◆ WHAT TO DO
Look below for the line holding "grid-template-columns:107px 173px 177px" and the line holding "border-right:2px solid #4c1d95;". Repeat those two and everything between, exactly.

◆ INPUT RECORDS

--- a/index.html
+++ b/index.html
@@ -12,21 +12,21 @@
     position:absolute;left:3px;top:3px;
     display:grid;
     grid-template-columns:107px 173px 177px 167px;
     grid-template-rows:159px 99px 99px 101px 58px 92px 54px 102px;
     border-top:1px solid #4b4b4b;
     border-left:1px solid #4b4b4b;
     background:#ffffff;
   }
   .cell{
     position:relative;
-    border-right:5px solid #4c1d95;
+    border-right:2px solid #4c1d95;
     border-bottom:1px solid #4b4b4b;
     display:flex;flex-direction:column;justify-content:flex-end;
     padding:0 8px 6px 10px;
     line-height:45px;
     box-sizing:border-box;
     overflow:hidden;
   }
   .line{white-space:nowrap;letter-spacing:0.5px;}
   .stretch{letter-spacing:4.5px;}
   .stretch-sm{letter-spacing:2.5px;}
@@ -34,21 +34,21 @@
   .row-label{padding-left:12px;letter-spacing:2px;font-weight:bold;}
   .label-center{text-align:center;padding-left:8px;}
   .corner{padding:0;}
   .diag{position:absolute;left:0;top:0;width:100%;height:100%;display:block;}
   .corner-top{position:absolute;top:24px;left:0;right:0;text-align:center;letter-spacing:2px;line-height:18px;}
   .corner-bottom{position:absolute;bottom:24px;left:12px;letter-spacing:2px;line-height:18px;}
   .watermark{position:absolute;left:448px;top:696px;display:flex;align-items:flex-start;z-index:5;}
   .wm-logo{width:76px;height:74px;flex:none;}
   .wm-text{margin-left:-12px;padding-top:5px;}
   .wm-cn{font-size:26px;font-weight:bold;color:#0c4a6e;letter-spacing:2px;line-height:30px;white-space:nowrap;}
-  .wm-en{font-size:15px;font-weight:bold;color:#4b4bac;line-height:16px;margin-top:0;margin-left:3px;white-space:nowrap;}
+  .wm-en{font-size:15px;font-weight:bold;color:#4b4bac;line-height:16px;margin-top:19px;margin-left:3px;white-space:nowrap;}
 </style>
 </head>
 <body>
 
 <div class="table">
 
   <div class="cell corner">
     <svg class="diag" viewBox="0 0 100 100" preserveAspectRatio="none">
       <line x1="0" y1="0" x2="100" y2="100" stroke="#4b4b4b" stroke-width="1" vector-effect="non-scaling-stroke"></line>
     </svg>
...
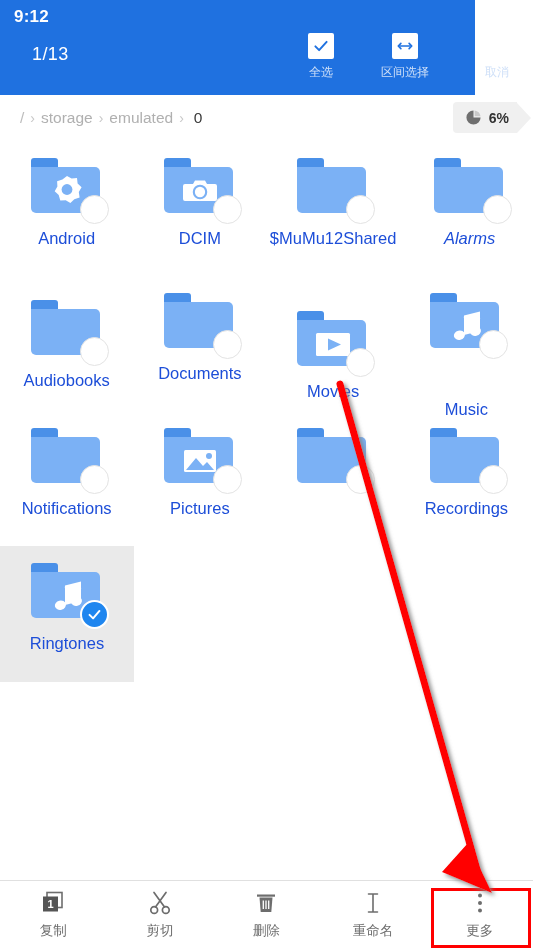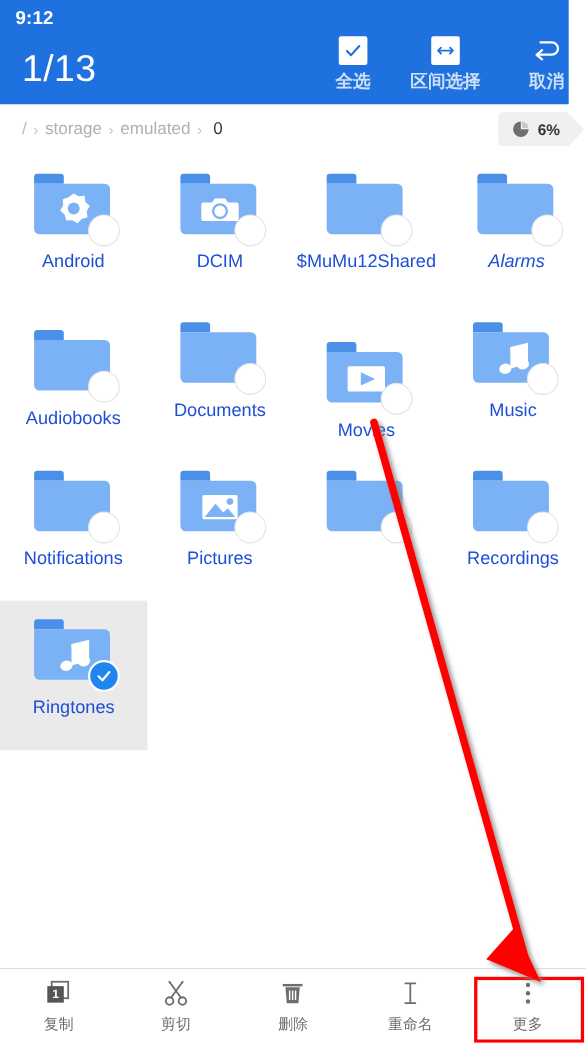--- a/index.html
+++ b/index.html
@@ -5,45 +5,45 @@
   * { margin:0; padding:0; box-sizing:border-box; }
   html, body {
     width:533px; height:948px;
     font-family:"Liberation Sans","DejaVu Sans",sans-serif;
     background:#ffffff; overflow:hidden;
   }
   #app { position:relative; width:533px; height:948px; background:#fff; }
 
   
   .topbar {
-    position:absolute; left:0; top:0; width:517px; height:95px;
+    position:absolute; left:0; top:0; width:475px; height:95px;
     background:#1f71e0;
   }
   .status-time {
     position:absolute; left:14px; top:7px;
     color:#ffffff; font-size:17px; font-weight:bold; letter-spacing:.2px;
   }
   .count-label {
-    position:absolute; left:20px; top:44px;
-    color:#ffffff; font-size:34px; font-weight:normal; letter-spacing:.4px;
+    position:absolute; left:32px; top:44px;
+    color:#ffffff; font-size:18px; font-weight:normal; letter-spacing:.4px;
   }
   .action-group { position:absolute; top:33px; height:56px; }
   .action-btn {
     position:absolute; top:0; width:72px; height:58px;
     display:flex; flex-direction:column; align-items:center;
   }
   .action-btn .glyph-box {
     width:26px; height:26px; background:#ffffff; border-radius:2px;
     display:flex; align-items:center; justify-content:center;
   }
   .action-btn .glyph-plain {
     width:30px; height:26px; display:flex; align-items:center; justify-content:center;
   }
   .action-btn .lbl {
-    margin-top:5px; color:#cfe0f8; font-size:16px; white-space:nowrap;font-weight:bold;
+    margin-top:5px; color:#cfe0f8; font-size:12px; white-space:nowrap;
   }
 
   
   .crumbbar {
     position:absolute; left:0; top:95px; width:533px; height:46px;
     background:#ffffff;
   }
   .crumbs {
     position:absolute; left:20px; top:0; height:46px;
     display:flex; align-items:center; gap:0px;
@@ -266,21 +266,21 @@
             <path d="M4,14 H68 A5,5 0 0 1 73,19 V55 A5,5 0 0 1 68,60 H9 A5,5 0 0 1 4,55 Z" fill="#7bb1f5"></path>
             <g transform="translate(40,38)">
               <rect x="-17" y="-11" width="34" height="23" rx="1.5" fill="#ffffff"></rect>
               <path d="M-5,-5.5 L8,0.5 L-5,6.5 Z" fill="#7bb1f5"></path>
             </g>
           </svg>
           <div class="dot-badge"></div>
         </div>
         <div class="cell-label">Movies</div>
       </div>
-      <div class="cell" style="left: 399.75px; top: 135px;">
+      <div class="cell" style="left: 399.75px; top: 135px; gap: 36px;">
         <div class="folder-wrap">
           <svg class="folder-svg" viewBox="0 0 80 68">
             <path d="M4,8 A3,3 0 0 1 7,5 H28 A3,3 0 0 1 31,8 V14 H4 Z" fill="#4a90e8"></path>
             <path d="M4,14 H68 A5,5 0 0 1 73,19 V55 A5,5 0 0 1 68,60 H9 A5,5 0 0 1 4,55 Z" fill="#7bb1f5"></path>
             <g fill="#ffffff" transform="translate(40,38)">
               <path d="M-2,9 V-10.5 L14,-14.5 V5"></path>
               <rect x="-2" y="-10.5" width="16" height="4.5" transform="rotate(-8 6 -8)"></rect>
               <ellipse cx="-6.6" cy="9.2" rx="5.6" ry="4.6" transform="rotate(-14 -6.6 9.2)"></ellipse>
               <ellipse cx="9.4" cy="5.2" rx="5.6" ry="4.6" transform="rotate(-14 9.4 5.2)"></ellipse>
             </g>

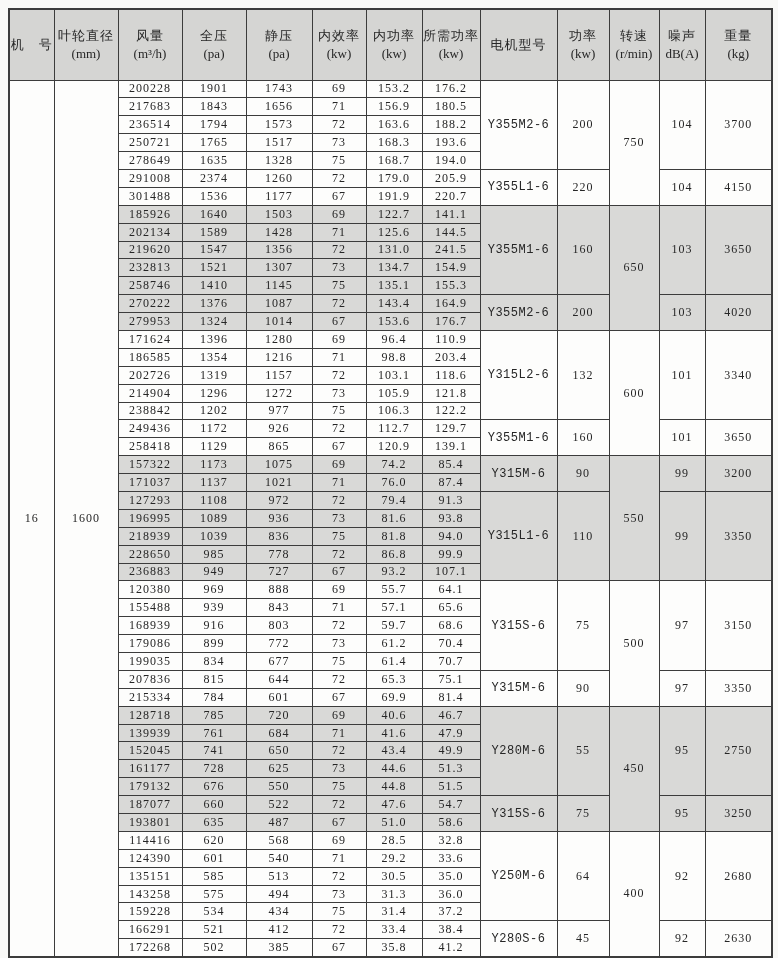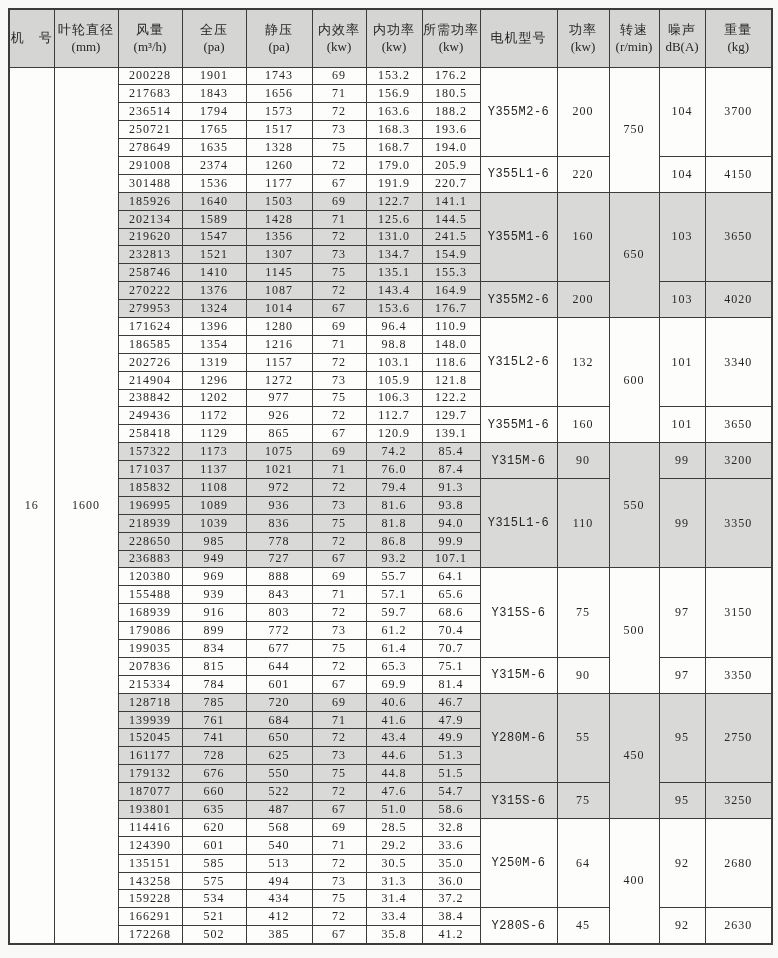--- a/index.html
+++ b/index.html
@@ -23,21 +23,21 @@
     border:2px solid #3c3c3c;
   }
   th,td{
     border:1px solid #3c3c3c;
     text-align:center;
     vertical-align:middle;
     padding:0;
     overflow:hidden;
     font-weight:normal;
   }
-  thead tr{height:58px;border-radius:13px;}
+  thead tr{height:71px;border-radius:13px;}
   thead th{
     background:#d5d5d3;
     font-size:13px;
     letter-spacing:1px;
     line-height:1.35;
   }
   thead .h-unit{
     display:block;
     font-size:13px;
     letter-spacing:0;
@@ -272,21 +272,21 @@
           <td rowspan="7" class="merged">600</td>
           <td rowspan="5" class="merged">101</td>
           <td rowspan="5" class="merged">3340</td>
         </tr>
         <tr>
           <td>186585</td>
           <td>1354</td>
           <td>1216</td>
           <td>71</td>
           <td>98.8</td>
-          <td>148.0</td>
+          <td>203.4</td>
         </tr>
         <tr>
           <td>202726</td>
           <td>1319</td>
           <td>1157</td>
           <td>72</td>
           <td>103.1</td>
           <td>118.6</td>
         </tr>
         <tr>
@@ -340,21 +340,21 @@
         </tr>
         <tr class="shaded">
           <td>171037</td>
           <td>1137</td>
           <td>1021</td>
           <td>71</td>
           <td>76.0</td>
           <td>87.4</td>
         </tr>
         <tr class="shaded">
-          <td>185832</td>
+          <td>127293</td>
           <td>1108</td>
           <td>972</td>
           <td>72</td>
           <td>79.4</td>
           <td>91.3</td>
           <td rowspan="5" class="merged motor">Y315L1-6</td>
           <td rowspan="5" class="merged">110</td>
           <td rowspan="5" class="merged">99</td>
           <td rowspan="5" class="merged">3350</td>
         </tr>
* * *
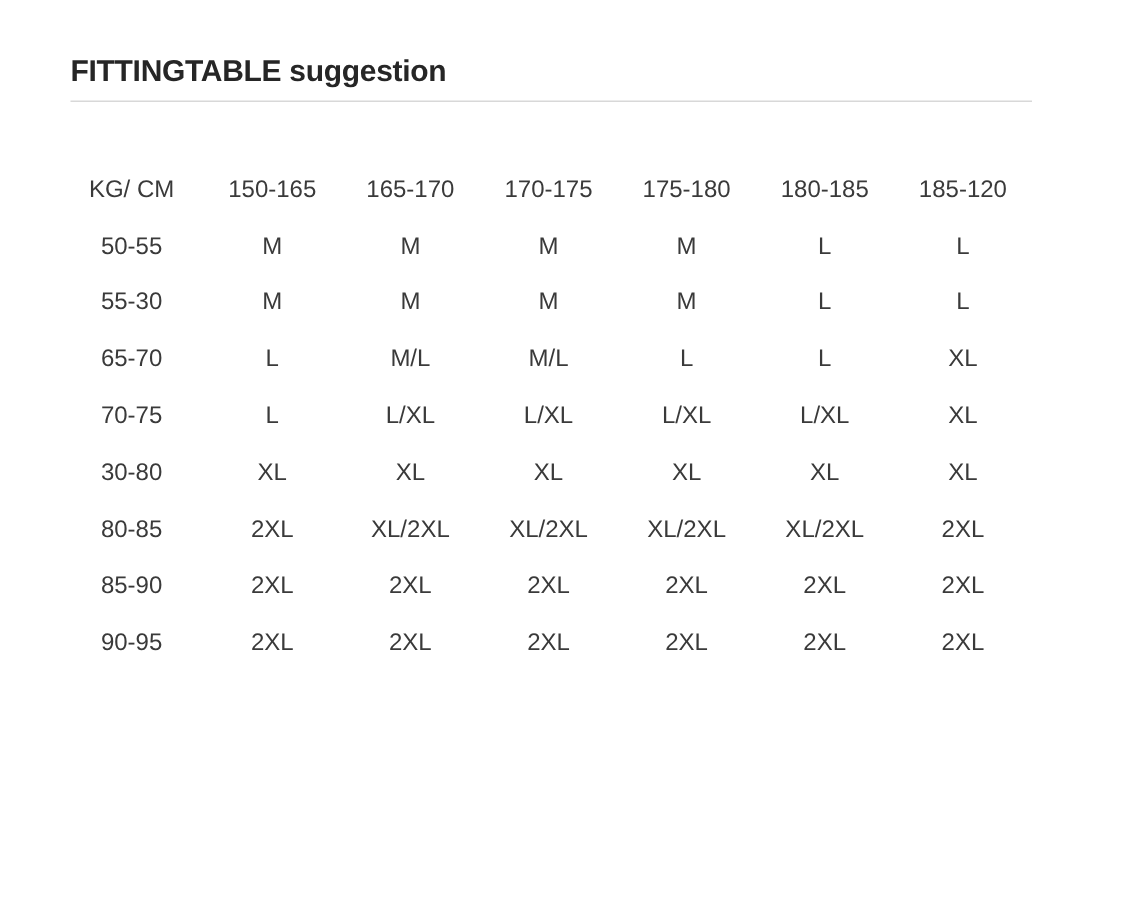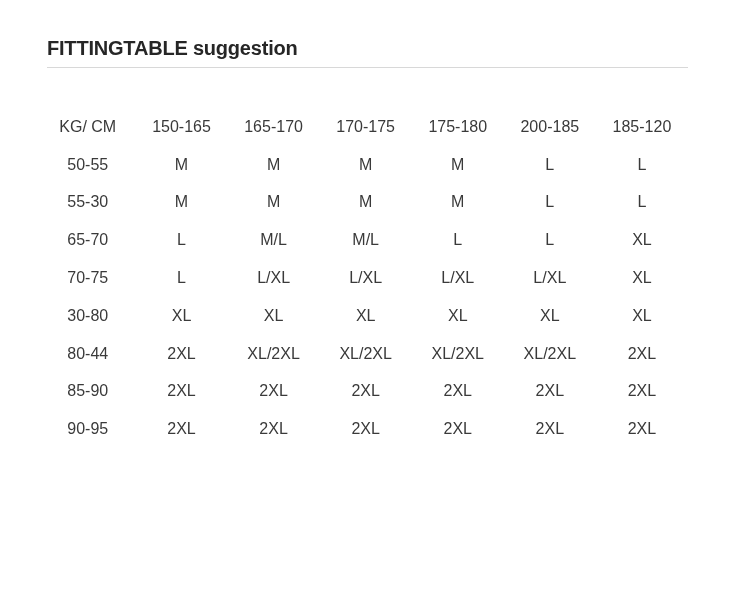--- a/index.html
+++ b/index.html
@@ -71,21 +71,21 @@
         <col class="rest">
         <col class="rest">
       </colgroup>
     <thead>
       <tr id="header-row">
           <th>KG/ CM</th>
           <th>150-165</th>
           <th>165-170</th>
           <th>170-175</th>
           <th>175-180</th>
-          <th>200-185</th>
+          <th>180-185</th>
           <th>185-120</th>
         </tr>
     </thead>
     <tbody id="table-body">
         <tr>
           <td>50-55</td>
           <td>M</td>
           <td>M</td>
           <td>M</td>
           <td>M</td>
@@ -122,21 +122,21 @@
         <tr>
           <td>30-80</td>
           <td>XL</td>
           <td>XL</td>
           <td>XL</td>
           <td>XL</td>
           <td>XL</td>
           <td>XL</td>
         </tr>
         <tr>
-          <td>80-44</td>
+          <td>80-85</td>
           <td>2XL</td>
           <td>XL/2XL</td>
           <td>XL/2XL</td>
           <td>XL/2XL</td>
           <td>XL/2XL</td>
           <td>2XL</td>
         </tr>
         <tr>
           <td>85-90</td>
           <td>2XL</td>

◆ EXPECTED OUTPUT
     grid-template-columns:107px 173px 177px 167px;
     grid-template-rows:159px 99px 99px 101px 58px 92px 54px 102px;
     border-top:1px solid #4b4b4b;
     border-left:1px solid #4b4b4b;
     background:#ffffff;
   }
   .cell{
     position:relative;
-    border-right:5px solid #4c1d95;
+    border-right:2px solid #4c1d95;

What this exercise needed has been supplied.